Douthwaite gives numerous, solid examples of ways our social problems can be improved by technology but from the other sources, we are shown that there are other ways to go about this. Huesemann begins with saying that the idea of humans having the ability to improve upon nature is outdates and even to be falsified by science, specifically, biological evolution (Huesemann pg. 5). He backs this statement with Barry Commoner’s “There is no such thing as free lunch.” Basically saying that will all the great technologies we have today, there will always be negative affects of these advances.
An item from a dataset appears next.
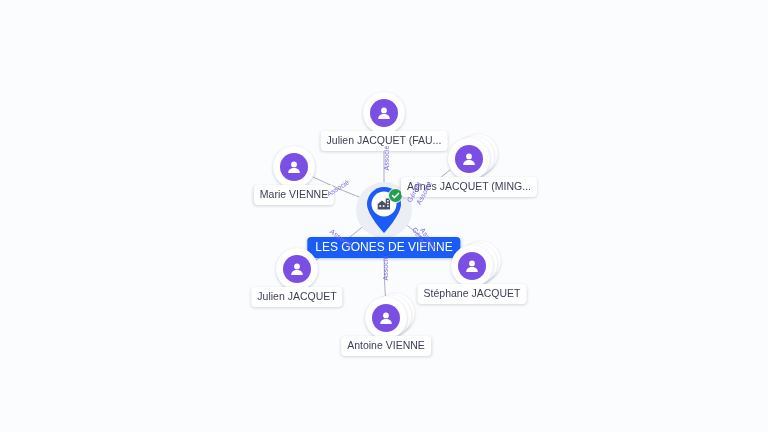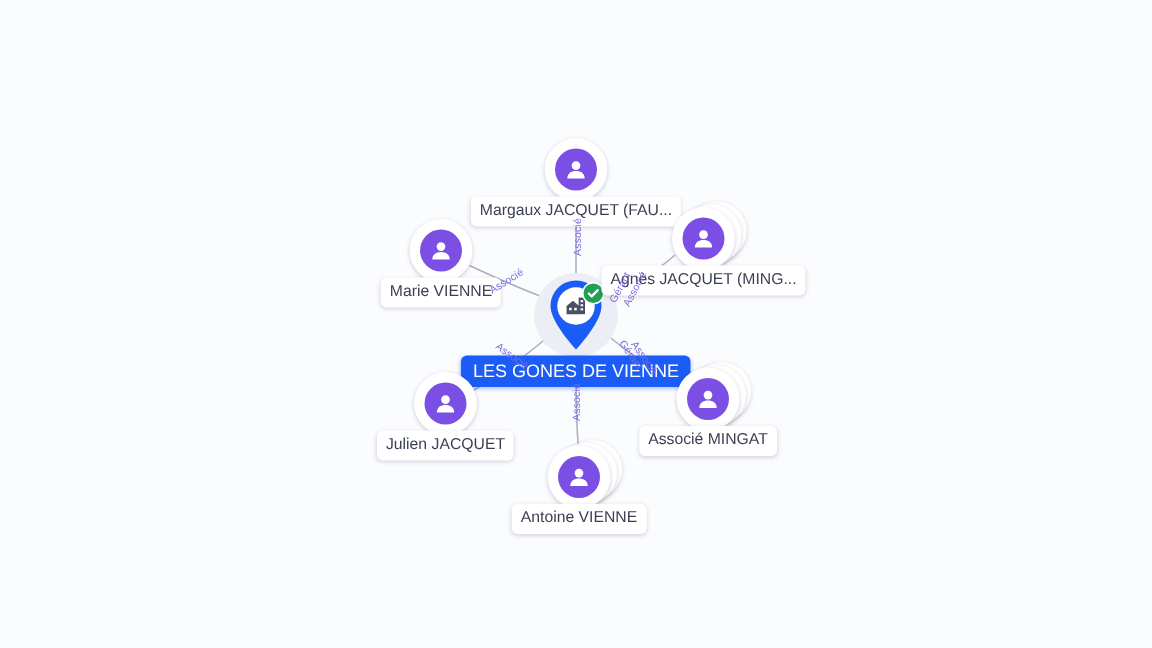"Margaux JACQUET (FAU..." div.node-label { text: Margaux -> Julien }
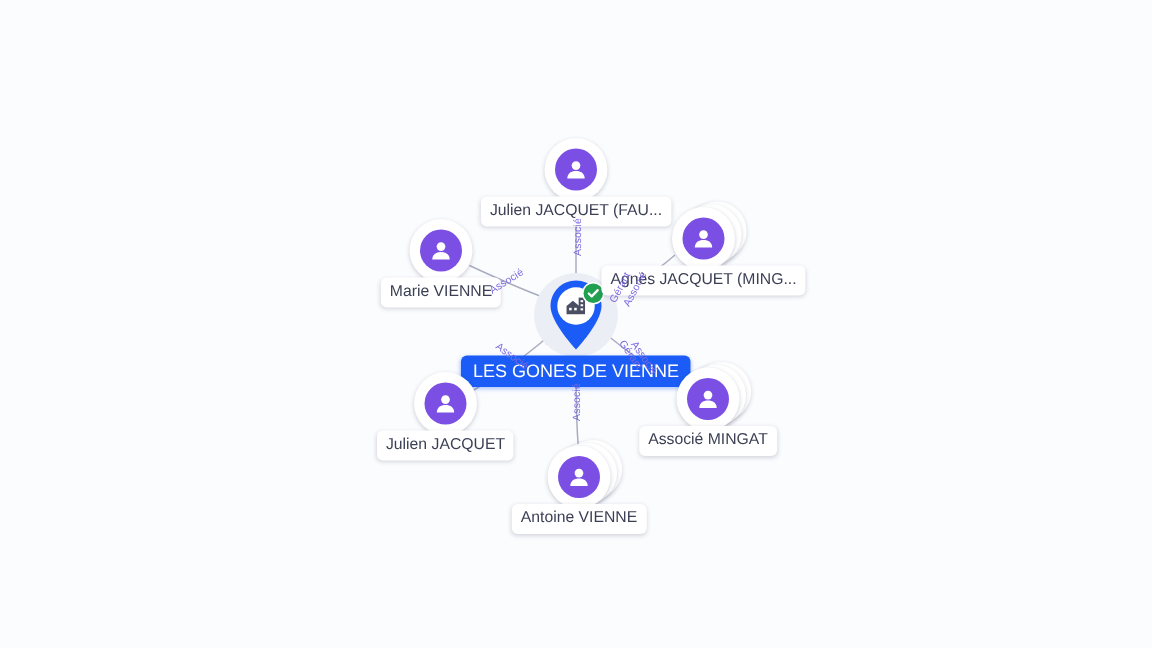"Associé MINGAT" div.node-label { text: Associé MINGAT -> Stéphane JACQUET }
Michael and Joyce Huesemann touch more on the ideas revolving around natural selection. Natural selection “continuously optimizes the balanced functions of all species with respect to each other within ecosystems” (Huesemann pg. 7). This parts basically means that when humans interact and attempt to change outcomes using science and technology, they ultimately disturb the natural balance.
The negative effects of this technology are directly related to the exploitation of nature based both on the human activities and the speed which they are done (Huesemann pg. 8). The resilience of societies is limited, Huesemann provides a strong example in stating the extinction of indigenous cultures as well as animals proves this.
Unintended consequences are a proof that our technologies are failing, in order to actually succeed in trying to solve out social problems we must keep trying. At this point, scientists should have enough evidence to back their ideas on what may or may not work. On the larger scale, problems shouldn’t be attempted to be solved all at once but rather trial and error in the smallest ways possible in order to find a solution.